Founded in 2017 by ex-Qualcomm engineer Anatoly Yakovenko, Solana is a Layer 1 blockchain that has been built to process transactions as cheaply as possible. One of the most popular blockchains, Solana has seen widespread adoption with thousands of Sol apps in development across various use cases.
Solana is a Layer 1 token. Layer 1 refers to the main underlying blockchain network. Bitcoin in a Layer 1 blockchain, so is Ethereum and Solana. (There are various Layer 2 solutions like Polygon that are built on top of Layer 1 solutions to scale and drive additional functionality over Layer 1 blockchains.)
The key differentiator for Solana is the number of transactions it can process per second. Bitcoin processes 10 transactions per second. Solana can process 60,000 transactions per second
Blocks store a group of the most recent transactions that are grouped and added into the blockchain. Easiest way to understand it is a page within a book (blockchain ledger). The size of this page/block determines that the number of transactions that can be confirmed on the network in one go.

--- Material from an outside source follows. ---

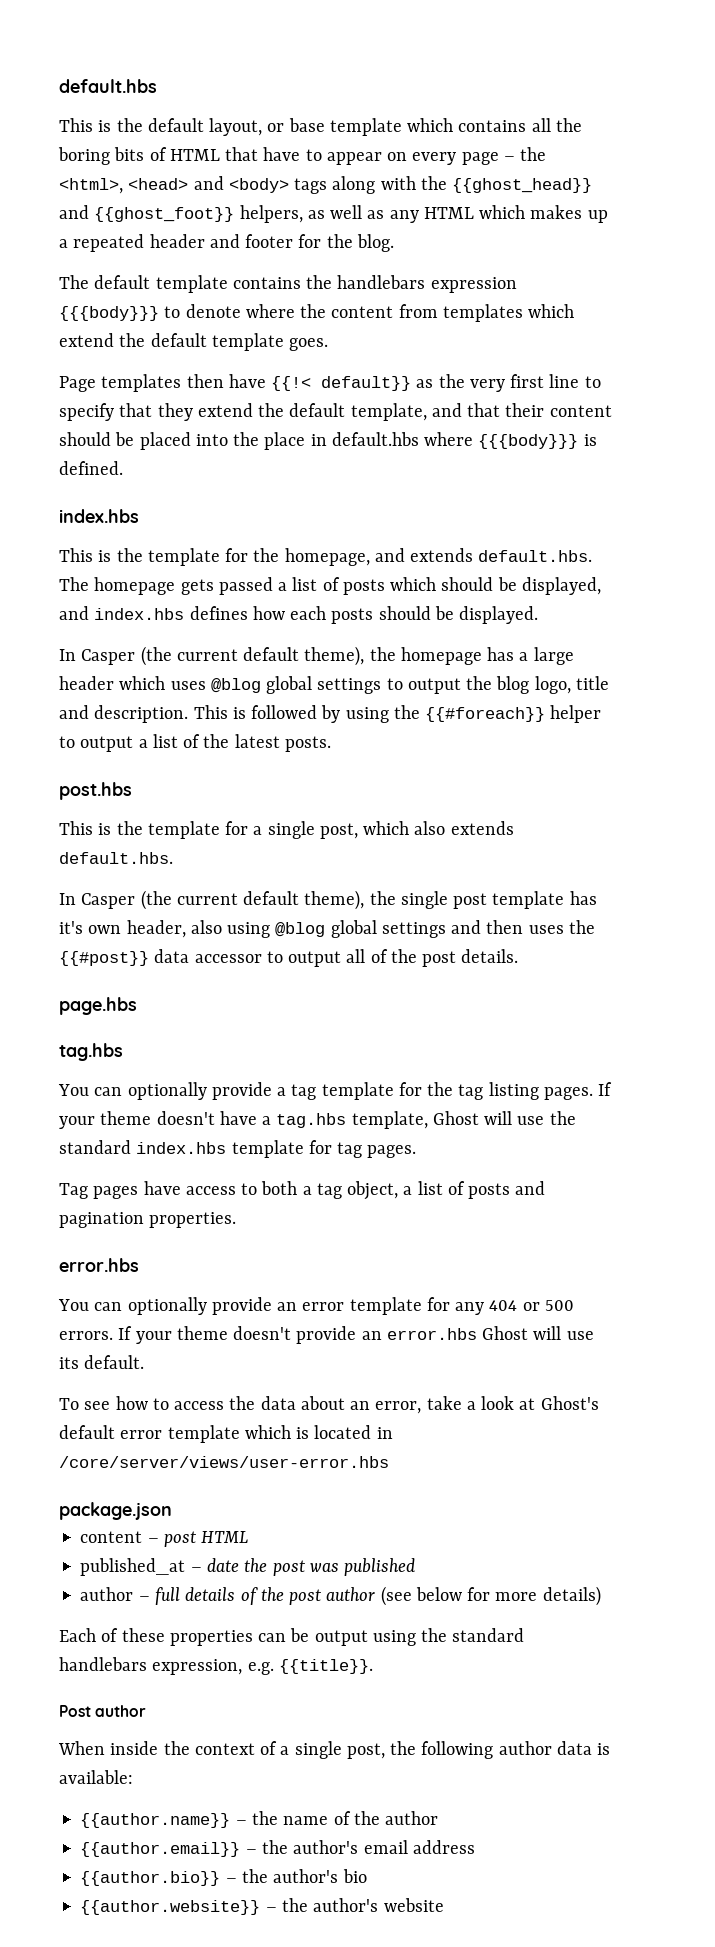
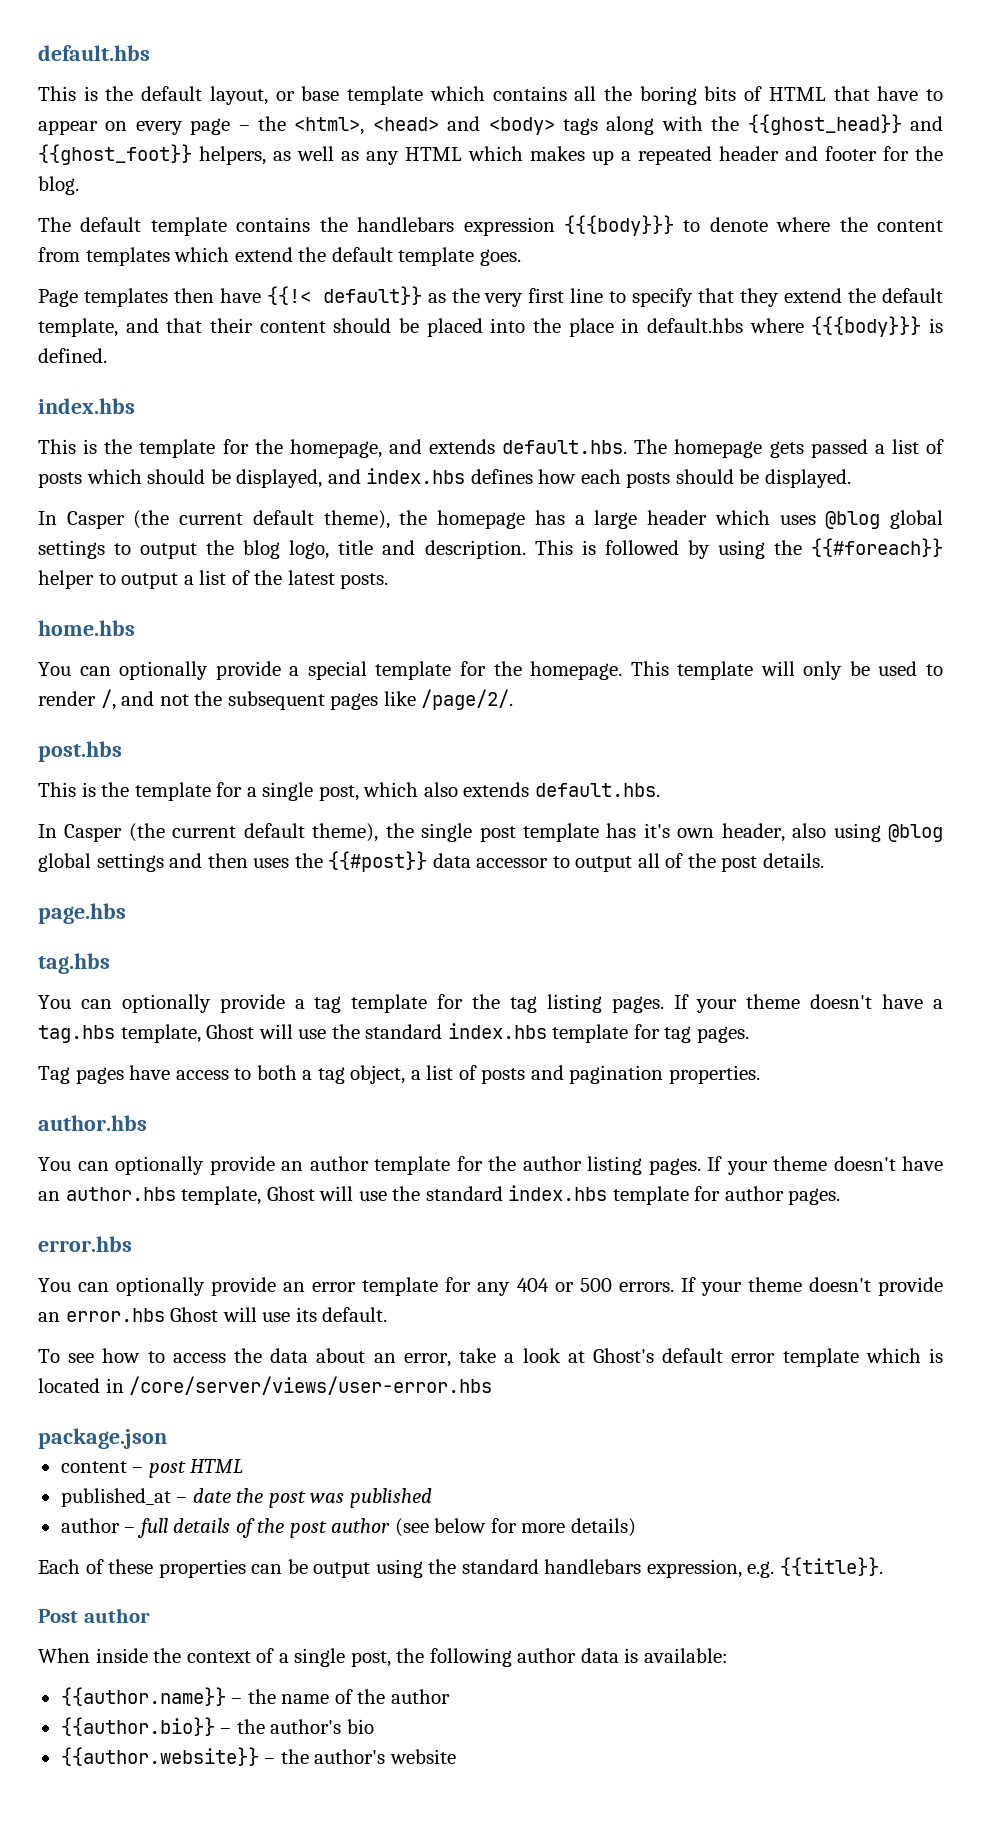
(331, 744) none -> [38,620,135,636] [38,661,943,680] [38,689,514,710] // home.hbs // You can optionally provide a special template for the homepage. This template will only be used to render /, and not the subsequent pages like /page/2/.
(237, 1220) none -> [38,1115,147,1131] [38,1156,943,1175] [38,1185,841,1205] // author.hbs // You can optionally provide an author template for the author listing pages. If your theme doesn't have an author.hbs template, Ghost will use the standard index.hbs template for author pages.
[80,1840,475,1857] // {{author.email}} – the author's email address -> (450, 1696) none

Way back in 2010, when the bitcoin community was limited to a handful of nerds, Satoshi put in a rudimentary limitation on block sizes – coding in that they can’t be bigger than 1Mb, effectively putting in a hard cap on the number of transactions per second. While the rationale wasn’t ever clarified completely, it is assumed that this limit was introduced as an anti-spam measure – so that people don’t flood the network with extremely large spammy transactions.
When mild objections were raised, Satoshi stated that if the bitcoin economy ever grew so much to necessitate a larger block size, it would be done as an upgrade.

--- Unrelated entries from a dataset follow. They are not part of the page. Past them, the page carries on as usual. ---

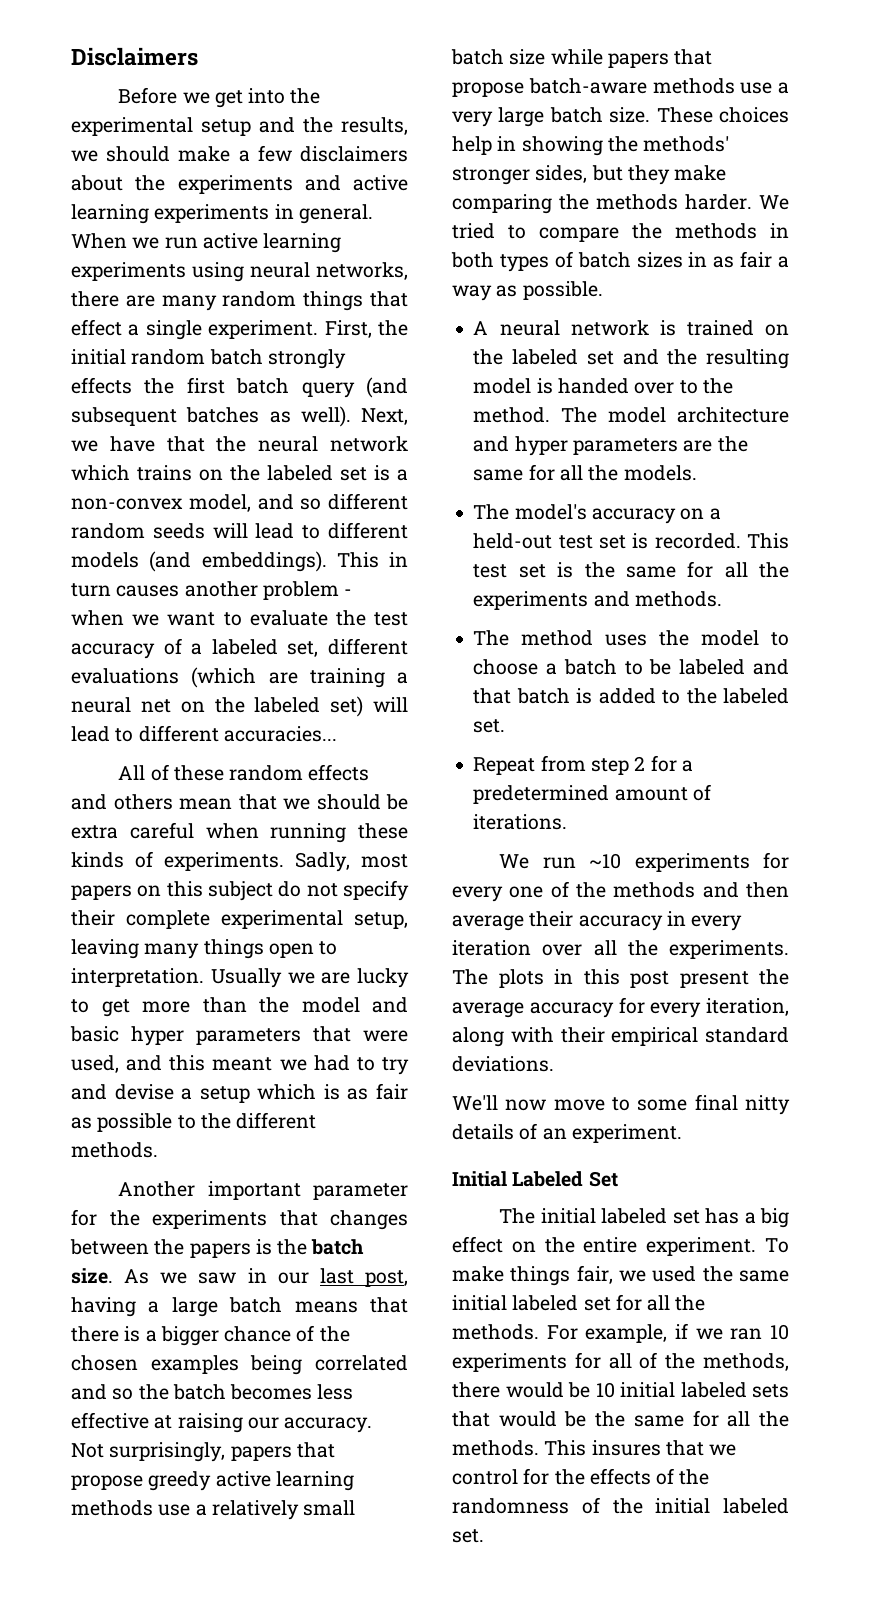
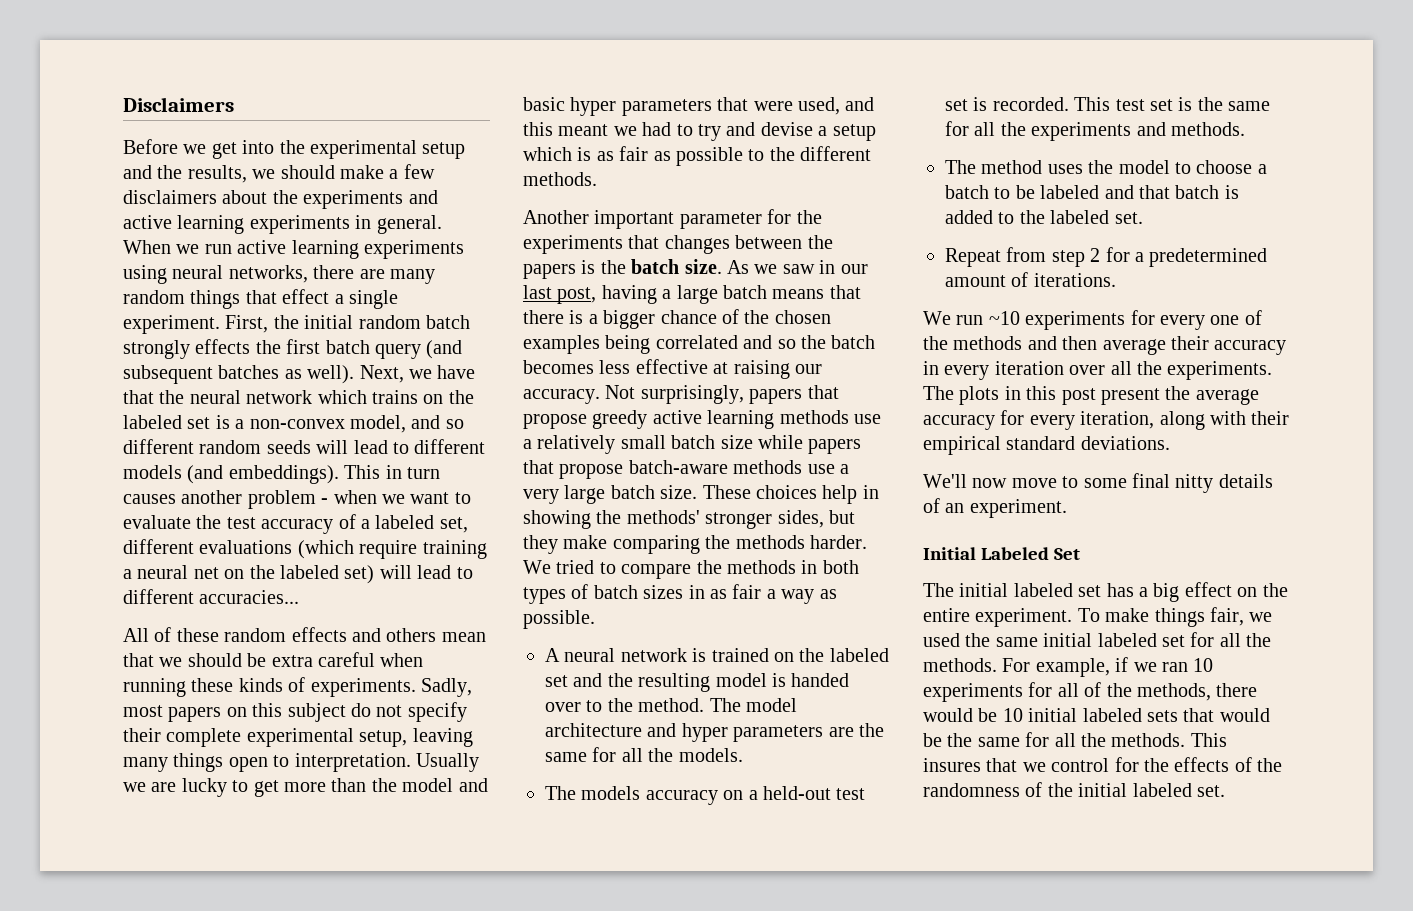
[268,672,298,684] are -> [359,540,418,559] require
[514,504,587,520] model's -> [581,786,641,800] models

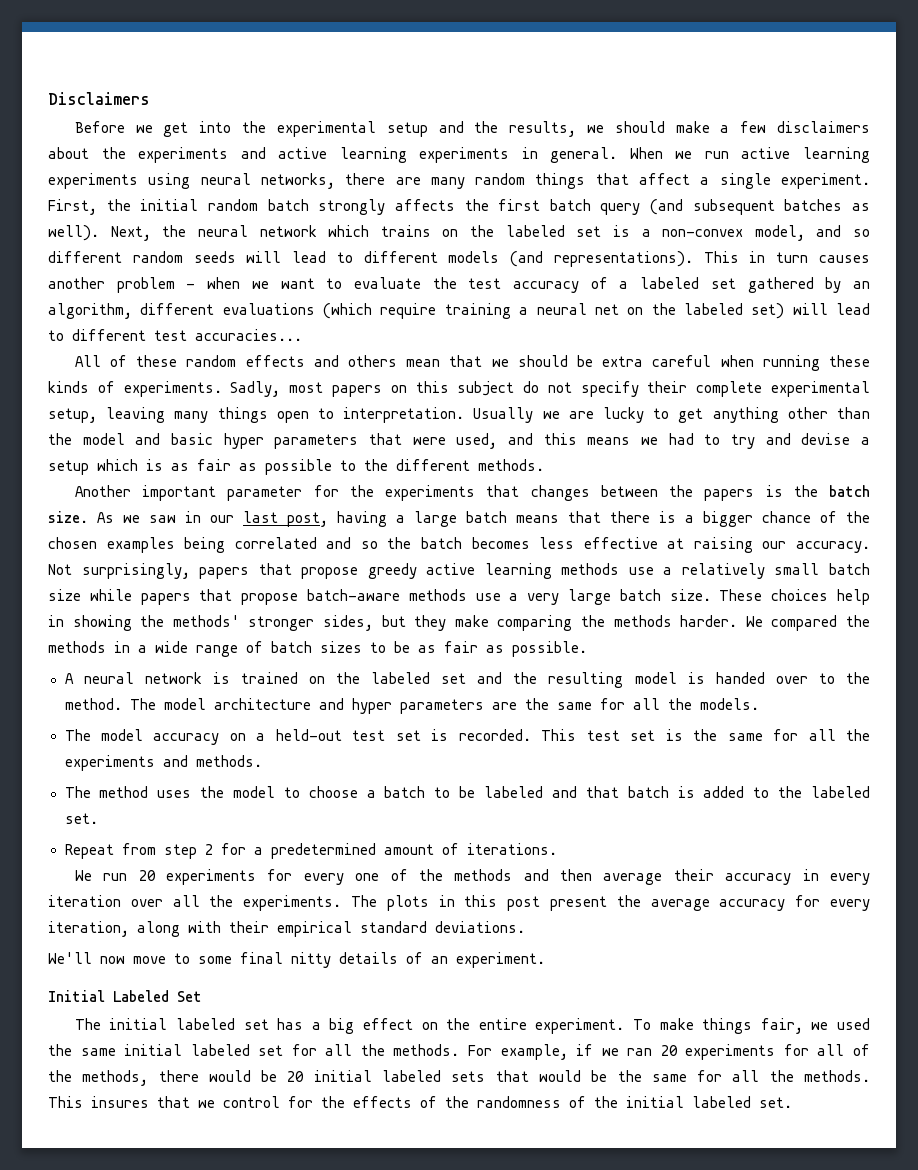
[282,289,330,304] effect -> [639,173,691,185] affect
[195,339,251,354] effects -> [394,199,455,211] affects
[409,365,476,379] [123,390,154,404] we have that -> (151, 233) none
[228,465,339,484] embeddings). -> [553,251,693,267] representations).
[439,517,468,533] set, -> [710,277,871,293] [48,303,132,319] set gathered by an algorithm,
(194, 596) none -> [154,330,187,341] test
[284,782,326,792] more -> [712,407,828,423] anything other
[558,124,609,136] meant -> [587,437,631,445] means
[556,560,859,579] [523,584,815,604] tried to compare the methods in both types of batch sizes in as fair a way -> [771,615,871,631] [48,641,478,657] compared the methods in a wide range of batch sizes to be as fair
[581,786,641,800] models -> [100,729,143,741] model
[988,311,1020,325] ~10 -> [138,870,156,881] 20
[1193,658,1214,672] 10 -> [660,1045,678,1056] 20
[1002,708,1023,722] 10 -> [287,1071,305,1082] 20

Unwittingly, Satoshi has now put a complete dampener to the scalability of bitcoin. The only way to scale up bitcoin is 1) compress more data before putting it on the chain 2) Do off-chain transactions
Unlike Bitcoin and even Ethereum, Solana has been built with the purpose of scaling.
There are many key innovations that make this possible. The main reason Solana is super-fast is due to its ability to process multiple contracts in parallel.

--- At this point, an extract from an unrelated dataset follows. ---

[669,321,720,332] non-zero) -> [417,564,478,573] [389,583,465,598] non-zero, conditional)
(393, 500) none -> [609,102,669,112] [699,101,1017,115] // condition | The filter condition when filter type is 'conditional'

Sealevel, Solana’s virtual machine pre-checks exactly which accounts are being accessed by each smart contract (transaction) and separates data within a transaction (such as account balances) and the transaction instructions. Smart contracts that do not conflict are processed parallelly while the ones accessing the same account is processed sequentially.
(Ethereum is unable to parallel process as it can’t separate the transaction account and the instructions separately)
This leads to having no mempool for Solana and transactions are processed almost instantaneously.
(A mempool is a waiting area where a processed transaction waits before it is accepted by the blockchain.)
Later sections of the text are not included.